I have said it before, but I may be more in love with being married with a family, than actually in love with my wife. At least, my wife how she is today.

I took for granted the security and trust of a marriage. I didn't put an effort into it, especially the past 4 years.

Now, living alone, with responsibilities and limited resources, I've come to appreciate what we had. And, I miss all of that, along with my wife. But the home atmosphere, access to our children at any time, going home to a family, making plans, etc. is what I miss. It's what pains me. Knowing that that dynamic has changed and will change.

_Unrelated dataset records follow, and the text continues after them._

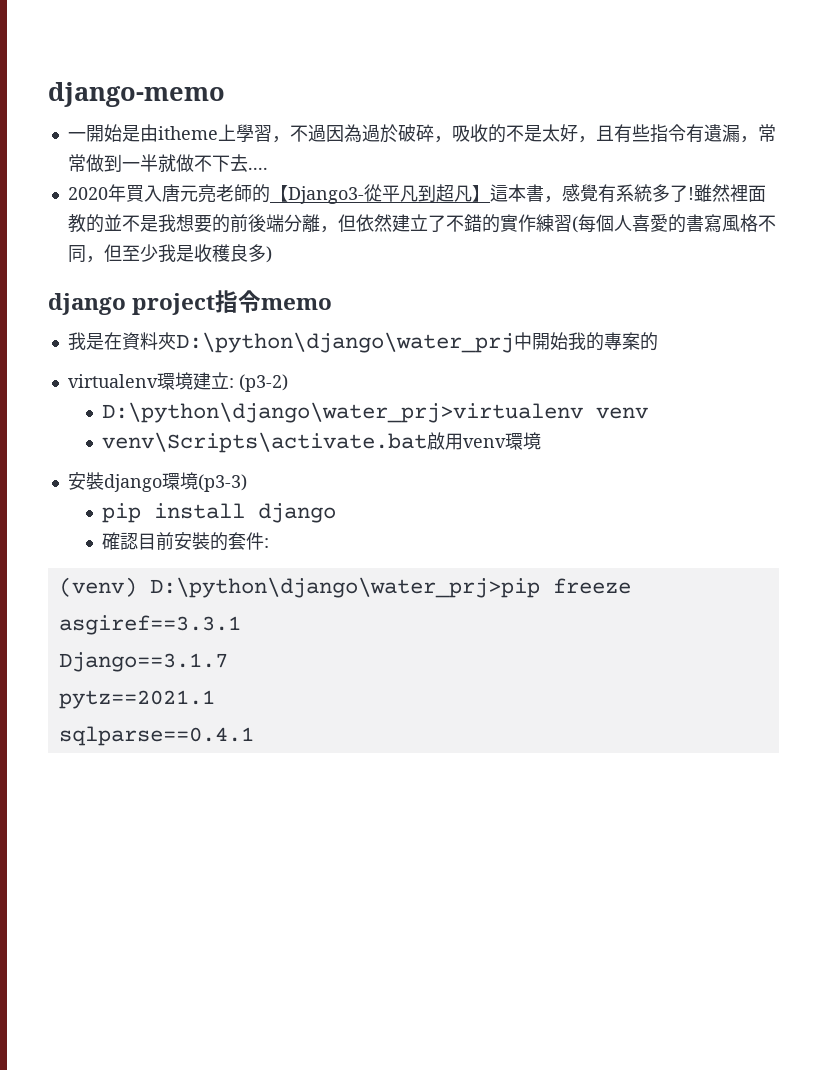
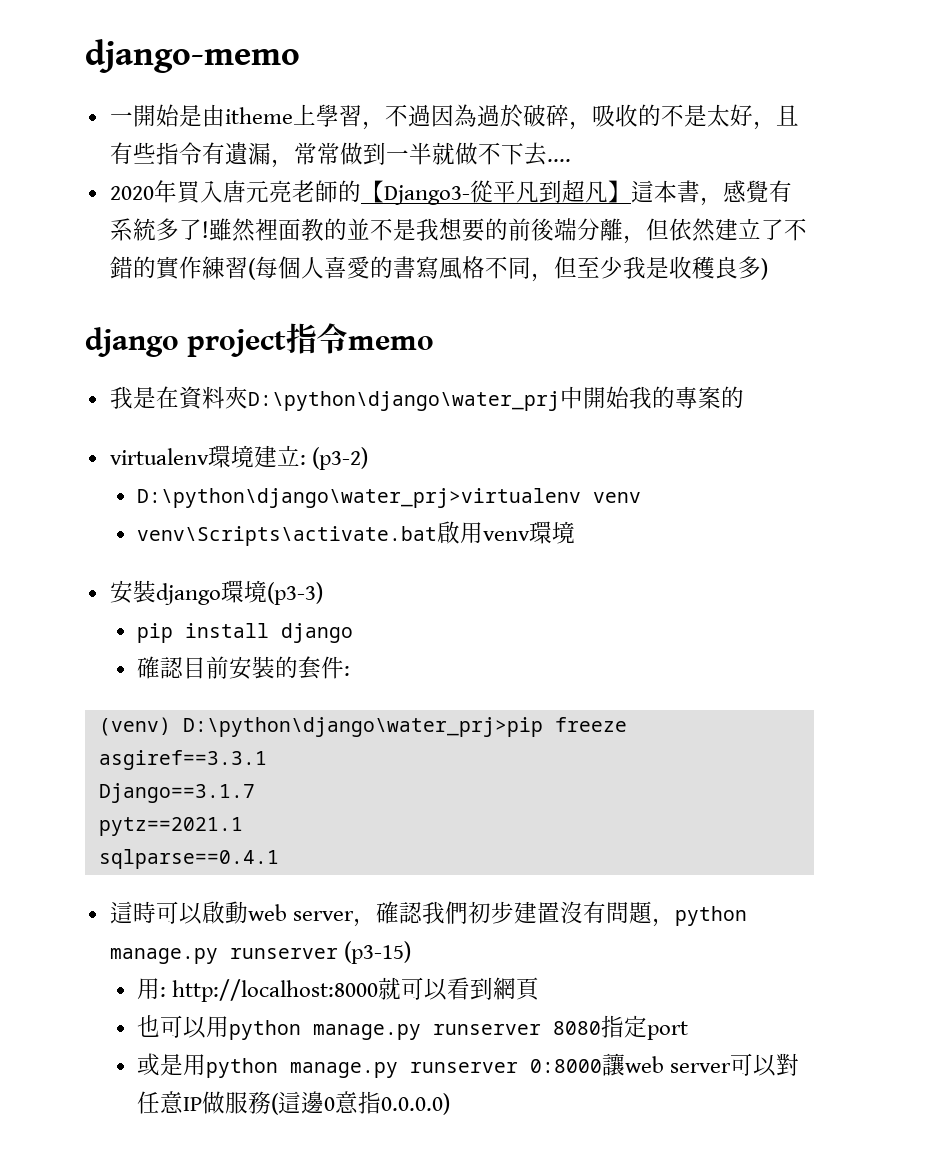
(254, 736) none -> [109,901,747,927] [109,941,411,964] [137,977,541,1002] [137,1015,689,1040] [137,1053,800,1078] [137,1091,451,1115] // 這時可以啟動web server，確認我們初步建置沒有問題，python manage.py runserver (p3-15) // 用: http://localhost:8000就可以看到網頁 // 也可以用python manage.py runserver 8080指定port // 或是用python manage.py runserver 0:8000讓web server可以對任意IP做服務(這邊0意指0.0.0.0)

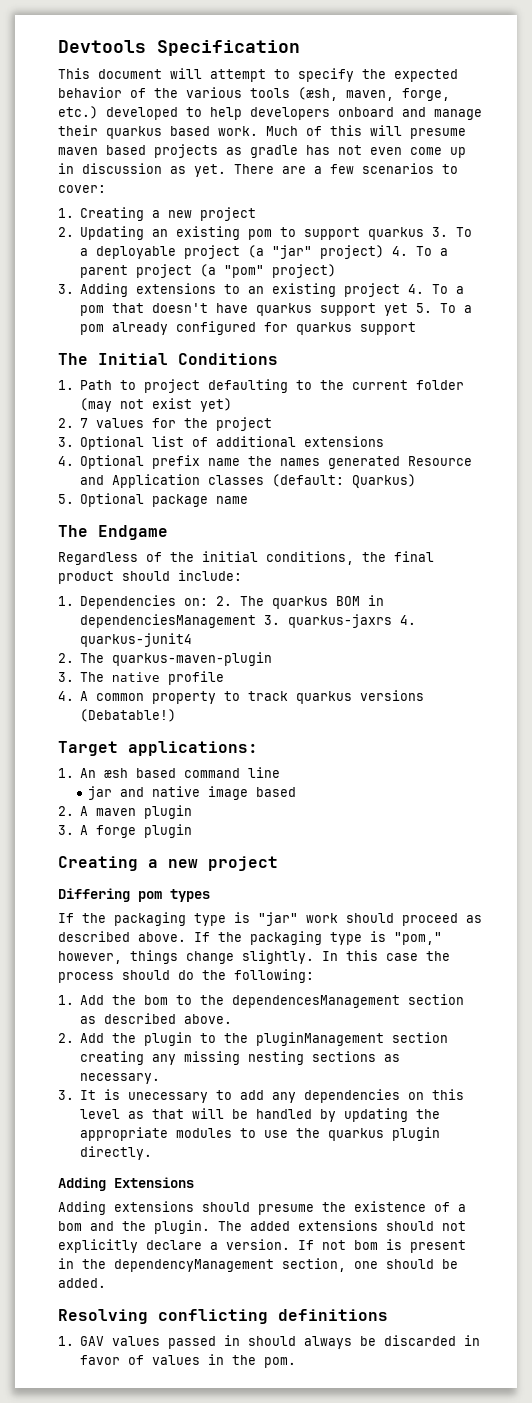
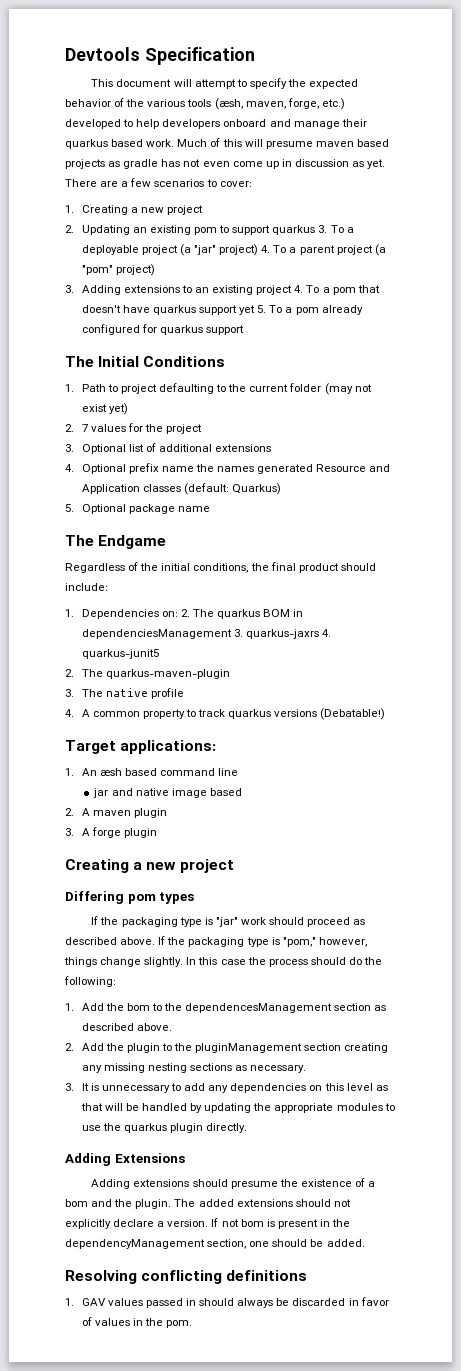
[80,633,193,647] quarkus-junit4 -> [81,649,159,659] quarkus-junit5
[128,1092,209,1103] unecessary -> [101,1085,170,1093] unnecessary

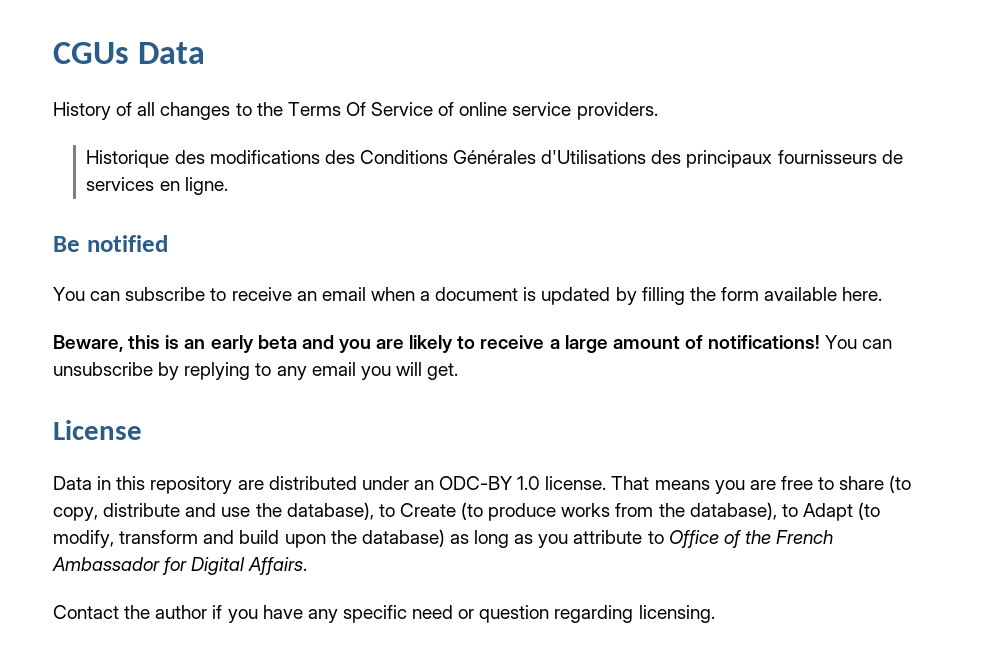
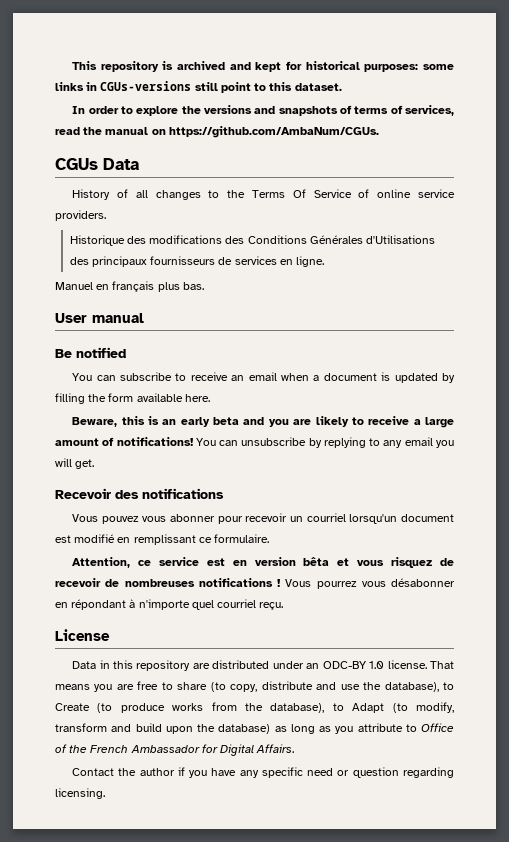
(53, 53) none -> [72,61,454,72] [55,81,342,93] [72,105,454,116] [55,126,379,138] This repository is archived and kept for historical purposes: some links in CGUs-versions still point to this dataset. // In order to explore the versions and snapshots of terms of services, read the manual on https://github.com/AmbaNum/CGUs. //
(228, 186) none -> [55,281,204,292] [55,313,144,323] // Manuel en français plus bas. // User manual
(459, 371) none -> [55,488,224,499] [72,513,454,524] [55,534,270,545] [72,557,454,568] [55,578,455,589] [55,599,284,610] // Recevoir des notifications // Vous pouvez vous abonner pour recevoir un courriel lorsqu'un document est modifié en remplissant ce formulaire. // Attention, ce service est en version bêta et vous risquez de recevoir de nombreuses notifications ! Vous pourrez vous désabonner en répondant à n'importe quel courriel reçu.

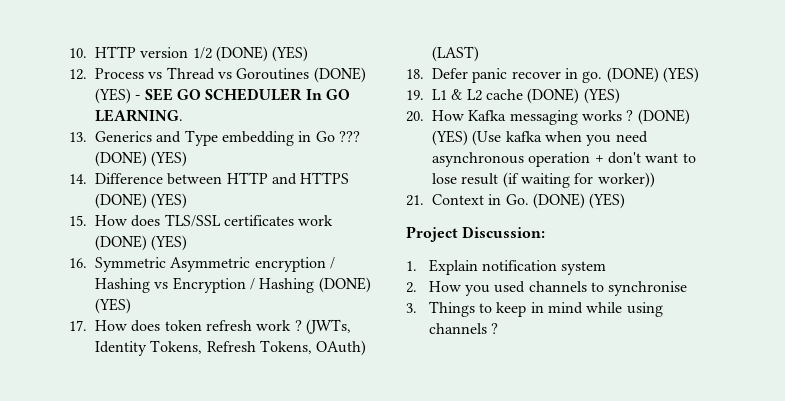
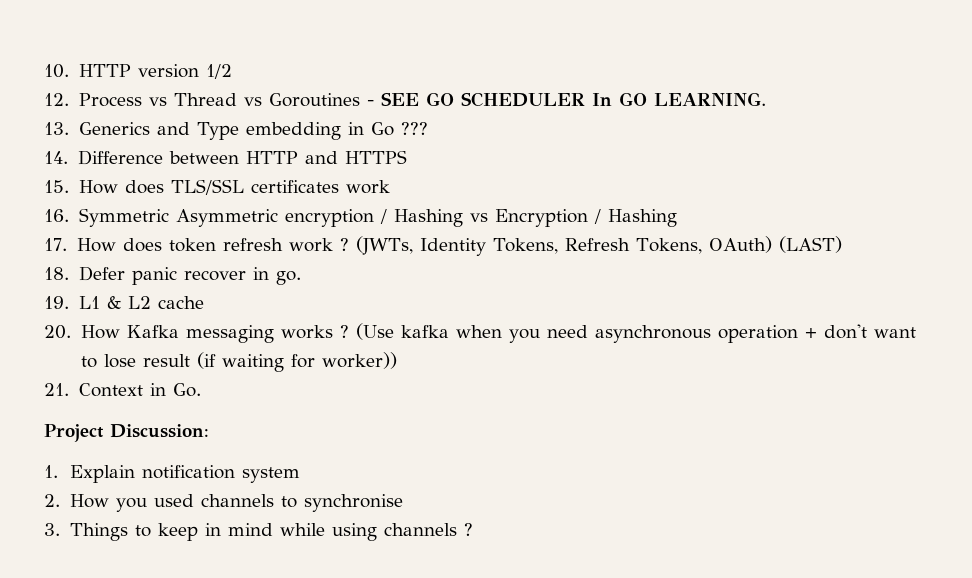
[215,46,309,62] (DONE) (YES) -> (232, 71) none
[313,67,366,83] [95,88,131,104] (DONE) (YES) -> (360, 100) none
[95,151,188,167] (DONE) (YES) -> (429, 128) none
[95,193,188,209] (DONE) (YES) -> (407, 157) none
[95,235,188,251] (DONE) (YES) -> (390, 187) none
[318,277,371,293] [95,298,131,314] (DONE) (YES) -> (677, 218) none
[606,67,699,83] (DONE) (YES) -> (301, 278) none
[527,88,620,104] (DONE) (YES) -> (204, 302) none
[637,109,690,125] [432,130,468,146] (DONE) (YES) -> (349, 331) none
[532,193,626,209] (DONE) (YES) -> (201, 390) none

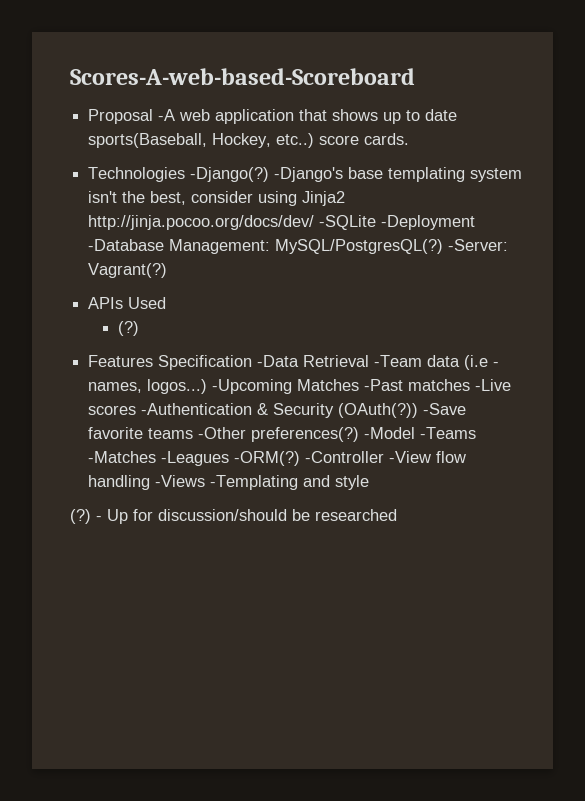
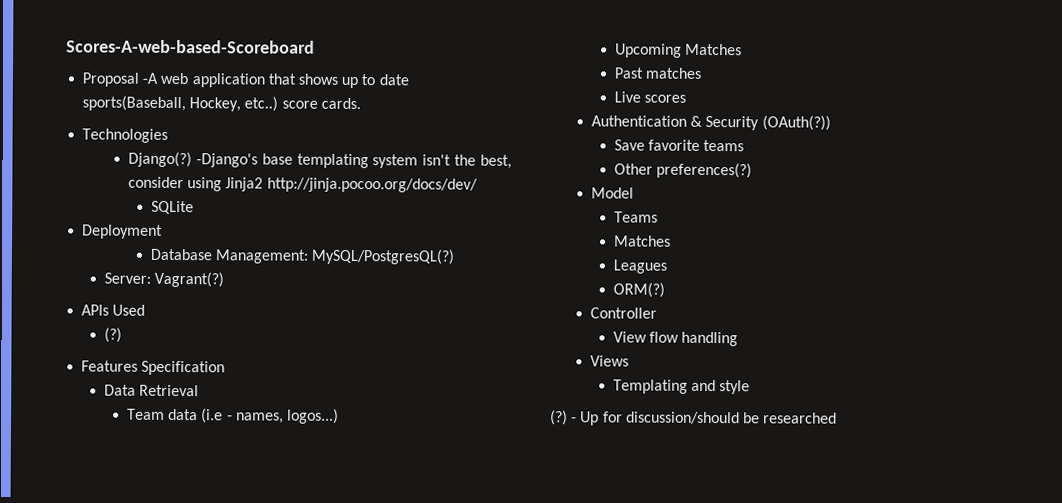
[190,167,270,182] -Django(?) -> [127,151,192,168] // Django(?)
[319,215,476,230] [88,239,165,251] -SQLite -Deployment -Database -> [150,200,194,215] [82,224,164,239] [149,248,213,261] // SQLite // Deployment // Database
[448,239,509,251] -Server: -> [104,272,152,284] // Server:
[257,355,300,367] -Data -> [104,384,137,396] // Data
[374,355,423,367] -Team -> [126,408,165,420] // Team
[212,379,404,394] -Upcoming Matches -Past -> [614,43,743,58] [613,67,644,79] // Upcoming Matches // Past
[475,379,512,391] -Live -> [613,91,641,103] // Live
[141,403,253,415] -Authentication -> [591,115,688,127] // Authentication
[423,403,467,415] -Save -> [613,139,645,151] // Save
[198,427,247,439] -Other -> [613,163,653,175] // Other
[364,427,477,439] [88,451,432,466] -Model -Teams -Matches -Leagues -ORM(?) -Controller -View -> [591,187,635,199] [613,211,658,223] [613,235,671,247] [612,259,667,274] [612,282,665,298] [590,307,658,319] [612,331,647,343] // Model // Teams // Matches // Leagues // ORM(?) // Controller // View
[155,475,299,490] -Views -Templating -> [590,355,630,367] [612,379,688,394] // Views // Templating

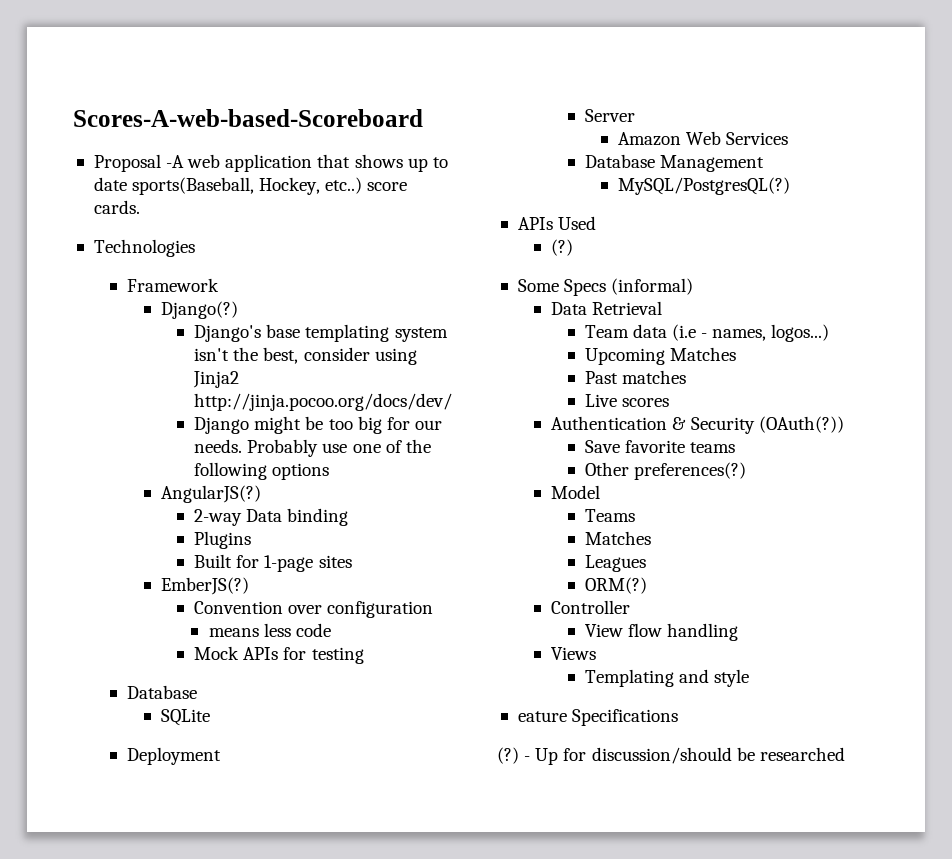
(169, 135) none -> [127,278,220,292] // Framework
[195,153,258,168] -Django's -> [194,325,262,342] // Django's
[150,200,194,215] [82,224,164,239] [149,248,310,264] SQLite // Deployment // Database Management: -> [194,416,442,434] [194,439,431,457] [194,462,330,480] [160,485,261,503] [194,508,349,526] [194,531,252,549] [194,554,352,572] [160,577,249,595] [194,601,434,618] [208,623,331,637] [194,646,364,664] [127,685,198,699] [160,709,210,726] [127,747,222,765] [584,109,635,122] [618,131,789,146] [584,154,764,172] Django might be too big for our needs. Probably use one of the following options // AngularJS(?) // 2-way Data binding // Plugins // Built for 1-page sites // EmberJS(?) // Convention over configuration // means less code // Mock APIs for testing // Database // SQLite // Deployment // Server // Amazon Web Services // Database Management //
[104,271,225,288] // Server: Vagrant(?) -> (791, 186) none
[81,360,226,376] Features Specification -> [517,278,694,296] Some Specs (informal)
(751, 387) none -> [517,709,679,726] // eature Specifications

Getting through this is difficult enough. But, I don't need to act out of revenge or bitterness.


----------



## Lifescript (Mar 12, 2012)

Jayb I'm in the same boat. One day I'm feeling good (like a new man) and with positive thoughts and then I'm feeling down especially those days I don't have my son. I've come to the realization that it will take patience to get through this. Patience with ourselves. Healing is a slow process. I suggest staying away from thing that remind you of STBXW, romantic songs are no good right now for me. Just breath, read, listen, talk, think positive.


----------



## Jayb (Mar 6, 2012)

Lifescript said:


> Jayb I'm in the same boat. *One day I'm feeling good (like a new man) and with positive thoughts and then I'm feeling down especially those days I don't have my son*. I've come to the realization that it will take patience to get through this. Patience with ourselves. Healing is a slow process. I suggest staying away from thing that remind you of STBXW, romantic songs are no good right now for me. Just breath, read, listen, talk, think positive.



I do stay away from things that remind me of her. It's just the steady thoughts of how did this happen, I'm living seperatley from my wife, I can't pick up the children today, we won't be doing such and such this weekend, etc. and then realizing that I, alone want to fix me, us, our marriage, when she doesn't want to.


----------



## Lifescript (Mar 12, 2012)

I deal with similar things. In your case there was no OM, right? So in a weird way this makes it difficult for you because you don't see a very strong clear reason for her not wanting to fix things. I deal with resentment towards her for putting her relationship with family/friends of OM before our marriage and things she did during her fog right after D Day that showed me very clearly I was way down her list of priorities. 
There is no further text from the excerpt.